Duration: This is a durational film installation, there is no start and finish
SIOBHAN DAVIES DANCE / ALL THIS CAN HAPPEN
A FILM BY SIOBHAN DAVIES AND DAVID HINTON
Kalamata Dance Megaron – Terrace
21.7.2016 / 22:00
Siobhan Davies Dance / All This Can Happen
A film by Siobhan Davies and David Hinton
A SIOBHAN DAVIES DANCE Production
- Narrator: John Heffernan
- Sound Design: Chu-Li Shewring
- Film Editor: Danny McGuire
- Additional Editing: Matthew Killip
- Executive Producer: Franck Bordese
- Archive Producer: Martha Wailes
- Stills Researcher: Lucie Sheppard
- Additional Stills Research: Piera Buckland, Zoë Dickin
- Dubbing Mixer: Peter Hodges
- On-line Editor and Colourist: Torquil Dearden
- Title Design: Marc Marazzi
- Production Team: Nina Baker, Robyn Cabaret, Eva Martinez, Alison Proctor, Rob Prouse
Adapted from The Walk by Robert Walser with the kind co-operation of Robert Walser Foundation and Société Suisse des Auteurs (SSA), Switzerland. Translated by Christopher Middleton with permission from Profile Books and Farrar, Straus and Giroux, LLC. With funding from Arts Council England and the Siobhan Davies Commissioning Fund
Duration:
All This Can Happen marks the first collaboration between the awarded choreographer Siobhan Davies and the filmmaker David Hinton. Based on Robert Walser’s The Walk (1917), a novelistic account of what happens in a writer’s head while he is taking a walk, the film is a reflection on everyday life and encapsulates the two artists’ common artistic pursuits.
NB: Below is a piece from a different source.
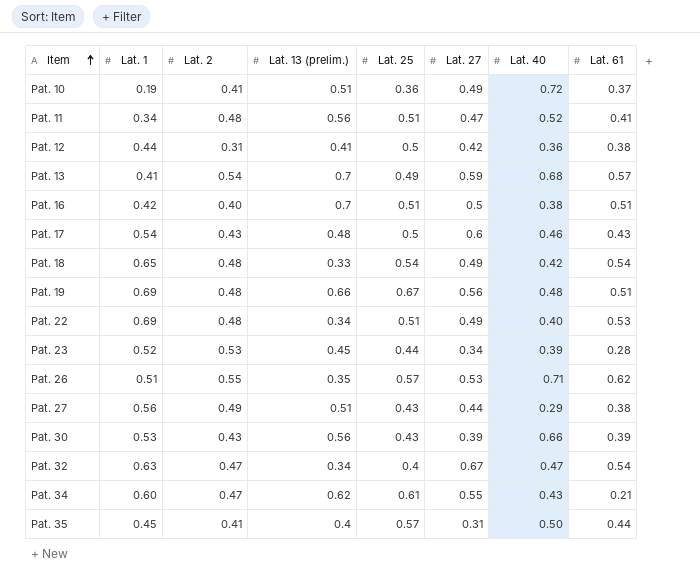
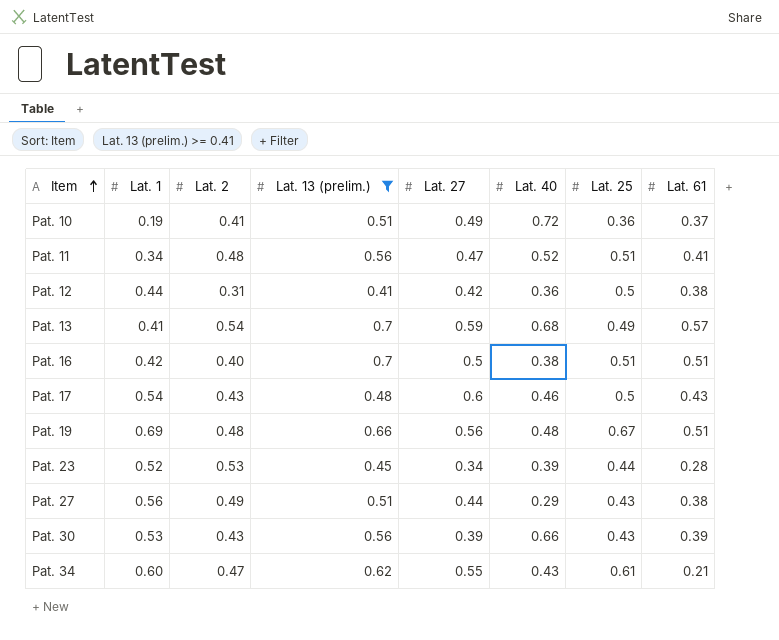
filter: none -> Lat. 13 (prelim.) >= 0.41
column Lat. 25 | position: 5 -> 7

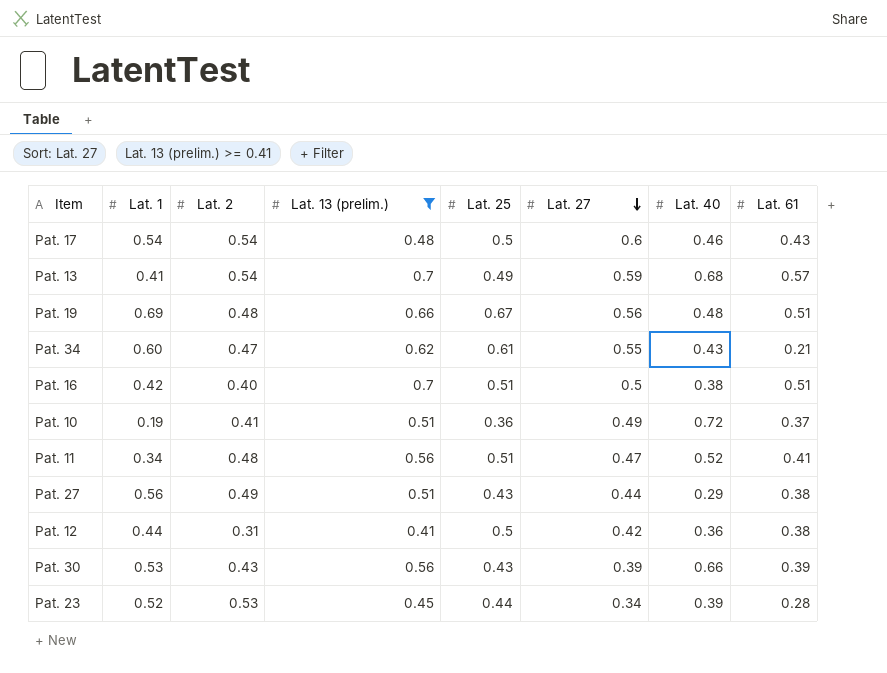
row order: Item ascending -> Lat. 27 descending
column Lat. 25 | position: 7 -> 5
Pat. 17 | Lat. 2: 0.43 -> 0.54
The film is made entirely out of found photographs and early archival film footage, mostly drawn from the archives of the British Film Institute which are manipulated and re-configured to reveal what is often lost to sight in the everyday. With a sensitive and piercing glance, it illustrates how the two artists perceive the world. The film has been screened in more than 20 countries.

Siobhan Davies
An iconic figure in British dance, Siobhan Davies has been associated with the historic London Contemporary Dance Theatre, which heralded the renaissance of contemporary dance in the UK in the 1970s. Along with choreographers Richard Alston and Ian Spink, she established Second Stride; in 1988, she formed her own company, Siobhan Davies Dance. Siobhan Davies Dance has been recognised not only for the quality of its work, but also for the way in which the dancers’ own artistic research makes for an integral part of the creative process. Siobhan Davies’ cooperative philosophy has grown through regular partnerships with other artists and choreographers, seeking exchange and joint exploration as a key element in artistic investigation. Her personal quest to expand the concepts of choreography led her to experiment with various art forms (dance, visual arts, film) and, since 2012, she has chosen to produce works for non-theater spaces, such as art galleries, exclusively; her pieces have been performed in major contemporary art museums: Institute of Contemporary Arts (ICA), Whitechapel Gallery (London), Glasgow Museum of Modern Art.
David Hinton
The British filmmaker David Hinton, twice awarded a BAFTA, is an acclaimed documentary director. Having received numerous prizes (Prix Italia, Emmy, IMZ Dance Screen Award), he has worked for TV art programmes (ITV), made documentaries on artists for the South Bank Show and films on themes ranging from Dostoyevski to China’s Cultural Revolution. His dance film collaborations with choreographers include Dead Dreams of Monochrome Men and Strange Fish (DV8 Physical Theatre), as well as TV programmes for Adventures in Motion Pictures, Alvin Ailey Company and the Royal Swedish Ballet.